Tongue-in-cheek: "when their pathological need to do something outweighs their pathological need to do nothing."
In more detail: there are several different kinds of deep-rooted psychological needs that ambition might be powered by, and I think the resulting different kinds of ambition are different enough to discuss as distinct entities (in particular, they vary in how prosocial they are). Some possibilities off the top of my head, not mutually exclusive, inspired by Enneagram types:
1. Reinforce a particular identity / self-narrative (e.g. "I'm special" -> strive to become a celebrity or w/e, see Instagram influencers); Enneagram 4
2. Get people to like you (again see Instagram influencers); Enneagram 3
3. Have power over people (some politicians, maybe); Enneagram 8
4. Have fun to avoid feeling bad; Enneagram 7
(One way to probe this in a given ambitious person is to look at what coping mechanisms they turn to when they fail. E.g. if it's about reinforcing a given identity through some ambitious project, when that project fails do they start reinforcing that identity in other ways?)
Then there's genuine compassion, which is the cleanest power source for ambition I've found so far, and arguably the most prosocial (there might be others, e.g. childlike joy and wonder). I am quite concerned that most of the ambition in the rationality / EA space is not being powered by genuine compassion; personally, most of the time I've been here I've been powered by a combination of #1 and #2.
There are also several different kinds of deep-rooted psychological needs that lack of ambition might be powered by. Again, some possibilities off the top of my head, inspired by Enneagram types:
1. Not drawing criticism / pissing people off; Enneagram 2, Enneagram 3, or Enneagram 9
2. Avoiding the feeling of not knowing what to do; Enneagram 5, Enneagram 6
3. Sense that ambition is morally wrong / corrupting; Enneagram 1
4. Sense that ambition is not your place / not the sort of thing people like you are allowed to do; Enneagram 2, Enneagram 3, Enneagram 4
Historically I think a lot of my lack of ambition was powered by a combination of #1, #2, and #4, although it's hard to disentangle. There were also less psychological obstacles, e.g.
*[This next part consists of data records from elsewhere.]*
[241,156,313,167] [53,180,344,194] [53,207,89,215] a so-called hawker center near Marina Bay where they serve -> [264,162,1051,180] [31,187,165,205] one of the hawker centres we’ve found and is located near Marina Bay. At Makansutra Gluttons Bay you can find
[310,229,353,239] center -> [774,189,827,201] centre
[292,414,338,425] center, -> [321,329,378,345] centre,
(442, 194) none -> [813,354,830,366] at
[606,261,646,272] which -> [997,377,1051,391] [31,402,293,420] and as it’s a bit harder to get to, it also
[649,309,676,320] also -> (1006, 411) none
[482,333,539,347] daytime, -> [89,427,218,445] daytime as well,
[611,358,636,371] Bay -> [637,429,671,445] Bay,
I was tired all the time because I was eating, sleeping, and exercising poorly, and had an awful social life; real hard to be ambitious or agentic in that state.
To summarize, I mostly relate to ambition as a relatively surface-level psychological phenomenon that's being powered by deeper dynamics, and I think at least as much in terms of obstacles to ambition as in terms of ways to cultivate ambition.
Epistemic status: based on lots of personal development work and looking at other people's psychology and personal development, e.g. via circling; especially, noticing my own level of ambition increase drastically the more work I do on myself, and looking at what seem to be the gears of that.
I think you're equivocating between two possible meanings of "choose" here. There's "choose" as in you start telling people "I want to write a book" and then there's "choose" as in you actually decide to actually write the book, which is quite different. I think Ray is asking about something like how to cultivate the capacity to do the latter. It is not at all trivially easy. Most goals are fake; making them real is a genuine skill.